If I had all the time and money I could ask for, I'd like to put together an external MIDI synthesizer box with one of Yamaha's XG-based wavetable synths in it. I had a Yamaha DS-XG soundcard (PCI slot) on an older PC for a long time, and it was AMAZING. It really did wonders for the Windows version of Sonic 3 & Knuckles. I'd love to hook that up for old computer emulators, SCUMM-VM, etc.

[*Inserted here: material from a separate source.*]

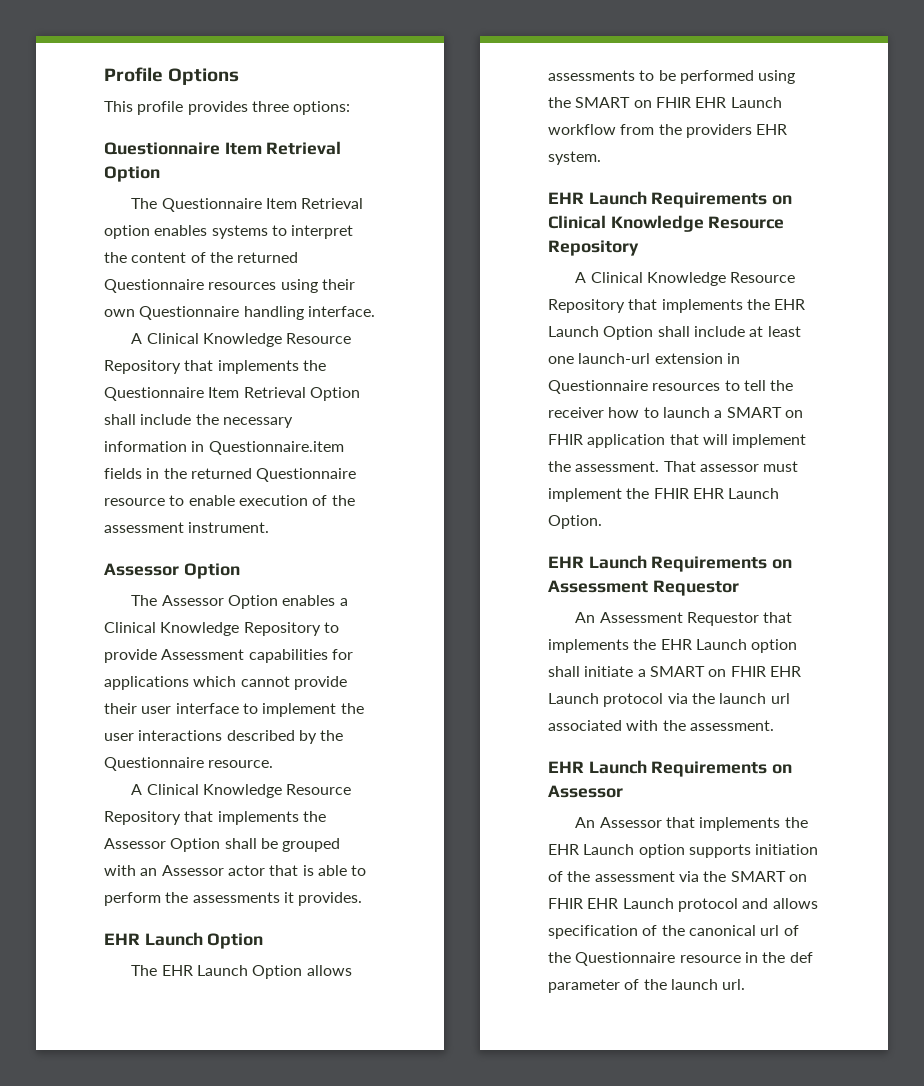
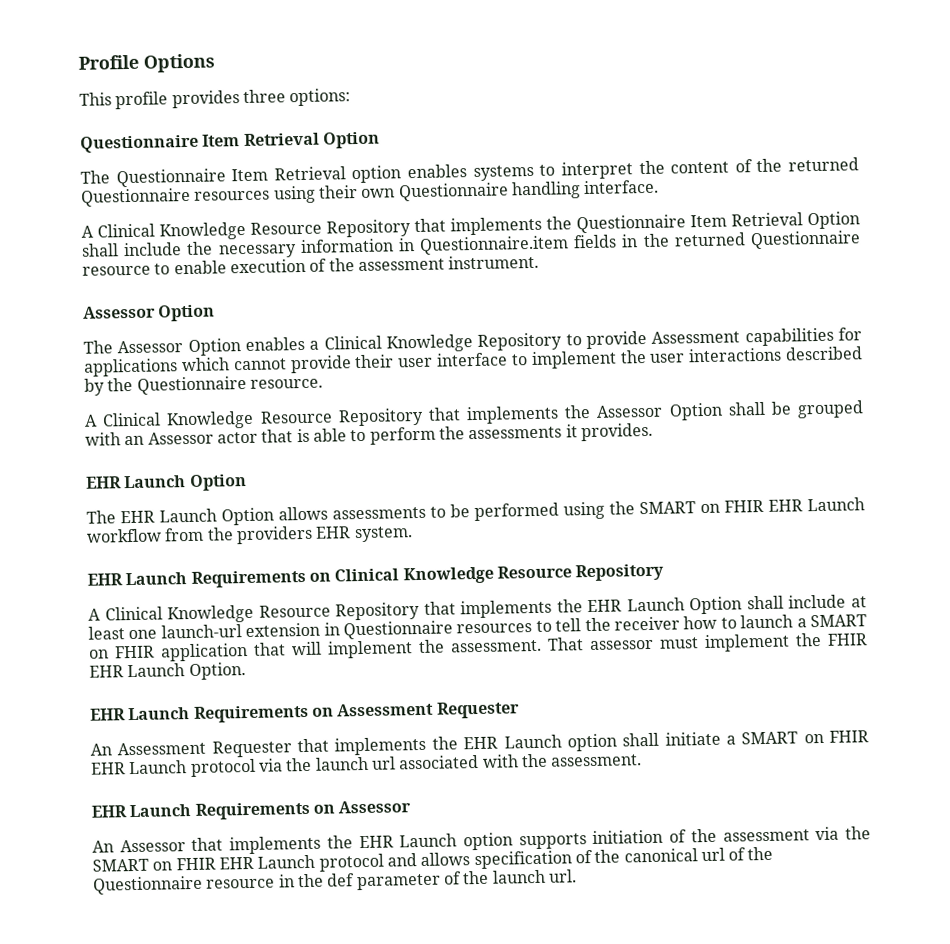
[652,580,739,596] Requestor -> [436,701,520,719] Requester
[687,612,760,626] Requestor -> [211,740,292,758] Requester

Huh, guess you were right. Turrican 3 Development Diary Except for the Neon Studios part. They did not port anything. Factor 5 made all the games at once. Even Super Turrican. NEON Studios just provided the Bob/Object system which gained them the big credit. As can be read in their diary. I remember those days, when I bought Amiga Games and the demodisk had the Turrican 3 demo on it. Best demo on a mag ever
I might still have the Yamaha XG-100 Soft Wavetable somewhere in the depths of my archives, if you're interested. For my first PC I had to decide: Pentium 100MHz and Soundblaster 16 or Pentium 75MHz and Soundblaster AWE32. Thank God I decided for the AWE32. The sound was sooo much better than on my friends' PCs. And not much later I upgraded to 150 MHz anyway. So no biggie
It's a cool soundtrack as a whole IMO, although that really goes without saying when it comes to CV. I never had really good MIDI hardware unfortunately, just an original AdLib and then a SB16. After that I had an Aureal Vortex which was great for new Windows 98 games, but it's MIDI was shit. I didn't get to spend allot of time with the goods until the MT-32 emulator in SCUMMVM and now i'm all over it whenever I get the option. Going to setup an AdLib Gold system in PCem soon so I can play Dune as Shai-Hulud intended.
I was referring to the main programmer for the Amiga port, Peter Theirolf, who was a founding member of Kaiko. The game's Wikipedia entry implies that Kaiko was breaking up and Theirolf had moved on to Neon. This bit may be incorrect, but he wasn't part of Factor 5 either way. In the process of trying to research this, I discovered that Theirolf has re-formed the Kaiko brand! Evidently they did the PS4 conversions of the Darksiders games. There's not much detail, but we can glean some interesting stuff from their game credits page--especially the "games of the founder" section: KAIKO Games He did do programming for Neon Studios, but he doesn't list Turrican 3 as one of these. But he does list Turrican 3 as work that he did for the original Kaiko. So the bit about Theirolf working for Neon at the time is probably wrong, but it was definitely Kaiko as opposed to Factor 5. Honestly, some of the old-school European game developers are so interconnected that it's hard for an outsider coming into that scene (having been mostly a DOS and console kid) to keep track! I've read that Factor 5 was originally the Amiga-oriented branch of Rainbow Arts... Huelsbek frequently did music for both Rainbow Arts and Factor 5, but he was also a member of Kaiko... some of Kaiko's games were published by Team 17, etc... SoundBlaster cards were often a bit better for sound effects. The main advantages of the DS-GX series were having a genuine OPL-3 chip (so Adlib emulation sounded much better than anything other than an actual Adlib) and near-professional quality MIDI playback. If you could do without perfectly accurate OPL sound, the best possible option would've been a Sounblaster Pro or AWE-32 with a Yamaha daughter board (like the DB50XG) to provide MIDI sound generation.